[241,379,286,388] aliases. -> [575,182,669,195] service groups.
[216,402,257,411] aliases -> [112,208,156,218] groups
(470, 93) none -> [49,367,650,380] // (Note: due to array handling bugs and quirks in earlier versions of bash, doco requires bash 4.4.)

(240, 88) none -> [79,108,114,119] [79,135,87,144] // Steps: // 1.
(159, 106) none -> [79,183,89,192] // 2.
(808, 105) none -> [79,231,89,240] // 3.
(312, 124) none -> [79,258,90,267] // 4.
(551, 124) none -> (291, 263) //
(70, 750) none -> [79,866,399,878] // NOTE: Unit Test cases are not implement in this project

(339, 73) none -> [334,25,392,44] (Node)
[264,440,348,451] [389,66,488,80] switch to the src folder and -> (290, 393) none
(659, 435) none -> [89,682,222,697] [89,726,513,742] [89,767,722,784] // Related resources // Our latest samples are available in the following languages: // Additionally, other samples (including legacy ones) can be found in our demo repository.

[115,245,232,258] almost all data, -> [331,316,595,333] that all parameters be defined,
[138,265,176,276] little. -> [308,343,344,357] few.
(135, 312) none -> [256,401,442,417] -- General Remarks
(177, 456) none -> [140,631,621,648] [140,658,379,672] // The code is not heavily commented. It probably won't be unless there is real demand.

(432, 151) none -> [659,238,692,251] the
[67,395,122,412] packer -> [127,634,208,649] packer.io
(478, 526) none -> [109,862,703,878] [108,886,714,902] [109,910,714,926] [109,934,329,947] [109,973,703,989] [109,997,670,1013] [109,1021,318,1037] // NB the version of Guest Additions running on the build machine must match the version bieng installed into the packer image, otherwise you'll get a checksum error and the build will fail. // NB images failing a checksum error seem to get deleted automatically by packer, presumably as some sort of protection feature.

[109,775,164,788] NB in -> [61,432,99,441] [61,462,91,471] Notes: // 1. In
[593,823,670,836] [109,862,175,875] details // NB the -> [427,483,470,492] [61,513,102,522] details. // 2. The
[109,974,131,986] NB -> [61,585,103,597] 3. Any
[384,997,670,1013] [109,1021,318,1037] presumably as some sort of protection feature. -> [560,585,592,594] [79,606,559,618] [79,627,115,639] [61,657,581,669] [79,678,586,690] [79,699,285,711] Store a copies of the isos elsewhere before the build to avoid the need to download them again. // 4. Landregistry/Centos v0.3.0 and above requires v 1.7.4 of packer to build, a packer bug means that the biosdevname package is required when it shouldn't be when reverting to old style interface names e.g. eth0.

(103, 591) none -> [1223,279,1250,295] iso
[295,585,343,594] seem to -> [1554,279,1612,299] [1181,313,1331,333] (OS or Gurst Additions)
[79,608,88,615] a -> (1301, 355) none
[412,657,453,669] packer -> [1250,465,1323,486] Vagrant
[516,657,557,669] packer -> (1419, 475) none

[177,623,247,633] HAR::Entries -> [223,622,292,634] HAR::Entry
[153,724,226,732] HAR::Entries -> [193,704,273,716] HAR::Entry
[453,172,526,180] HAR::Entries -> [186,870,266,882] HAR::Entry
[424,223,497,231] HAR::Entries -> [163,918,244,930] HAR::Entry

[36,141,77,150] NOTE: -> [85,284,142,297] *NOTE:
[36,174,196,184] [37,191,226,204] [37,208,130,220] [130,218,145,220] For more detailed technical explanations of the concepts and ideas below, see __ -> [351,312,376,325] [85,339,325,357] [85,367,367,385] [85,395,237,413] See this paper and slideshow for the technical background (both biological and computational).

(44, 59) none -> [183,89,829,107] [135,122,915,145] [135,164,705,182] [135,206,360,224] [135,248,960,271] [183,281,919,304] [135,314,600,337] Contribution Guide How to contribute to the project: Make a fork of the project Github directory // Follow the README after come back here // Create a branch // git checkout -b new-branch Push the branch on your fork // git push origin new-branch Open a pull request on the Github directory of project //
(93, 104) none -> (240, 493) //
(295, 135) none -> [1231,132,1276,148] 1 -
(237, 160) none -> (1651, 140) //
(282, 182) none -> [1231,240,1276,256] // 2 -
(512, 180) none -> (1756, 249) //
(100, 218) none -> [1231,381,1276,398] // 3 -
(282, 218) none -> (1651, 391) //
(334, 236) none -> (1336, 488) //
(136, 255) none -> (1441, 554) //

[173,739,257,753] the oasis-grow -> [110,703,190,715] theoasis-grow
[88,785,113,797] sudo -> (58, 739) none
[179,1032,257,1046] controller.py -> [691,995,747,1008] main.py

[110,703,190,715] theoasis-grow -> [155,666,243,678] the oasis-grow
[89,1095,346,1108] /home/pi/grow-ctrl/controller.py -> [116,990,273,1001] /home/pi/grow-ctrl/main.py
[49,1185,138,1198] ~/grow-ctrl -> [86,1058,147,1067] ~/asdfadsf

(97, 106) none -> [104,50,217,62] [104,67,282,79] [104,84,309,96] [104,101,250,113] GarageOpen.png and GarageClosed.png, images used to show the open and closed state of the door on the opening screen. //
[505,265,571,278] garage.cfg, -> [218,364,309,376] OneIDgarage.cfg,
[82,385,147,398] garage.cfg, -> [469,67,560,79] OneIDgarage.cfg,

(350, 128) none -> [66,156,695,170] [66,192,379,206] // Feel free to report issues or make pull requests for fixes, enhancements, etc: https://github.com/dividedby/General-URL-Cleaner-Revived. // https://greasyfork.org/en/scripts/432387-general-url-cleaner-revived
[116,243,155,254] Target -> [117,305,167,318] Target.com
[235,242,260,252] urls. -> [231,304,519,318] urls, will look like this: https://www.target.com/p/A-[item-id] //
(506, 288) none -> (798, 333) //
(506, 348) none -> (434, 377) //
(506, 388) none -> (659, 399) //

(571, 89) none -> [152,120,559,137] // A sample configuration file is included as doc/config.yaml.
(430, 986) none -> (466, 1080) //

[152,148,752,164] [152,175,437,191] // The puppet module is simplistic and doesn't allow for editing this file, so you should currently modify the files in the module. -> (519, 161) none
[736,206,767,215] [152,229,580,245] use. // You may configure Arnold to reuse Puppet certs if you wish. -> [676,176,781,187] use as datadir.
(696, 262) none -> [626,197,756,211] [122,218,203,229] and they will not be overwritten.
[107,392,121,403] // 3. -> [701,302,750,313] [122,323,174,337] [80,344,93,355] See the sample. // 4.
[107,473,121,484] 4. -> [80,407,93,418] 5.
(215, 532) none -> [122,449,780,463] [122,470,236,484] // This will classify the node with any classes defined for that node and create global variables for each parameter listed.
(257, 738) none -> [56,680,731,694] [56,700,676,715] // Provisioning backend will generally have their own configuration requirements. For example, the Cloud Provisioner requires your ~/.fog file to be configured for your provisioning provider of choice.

◇ ◇ ◇ ◇ ◇ ◇ ◇

### [What you are asked to do]
Lines with "OneIDgarage": copy every one of them from the listing above.

### [Your response]
[505,265,571,278] garage.cfg, -> [218,364,309,376] OneIDgarage.cfg,
[82,385,147,398] garage.cfg, -> [469,67,560,79] OneIDgarage.cfg,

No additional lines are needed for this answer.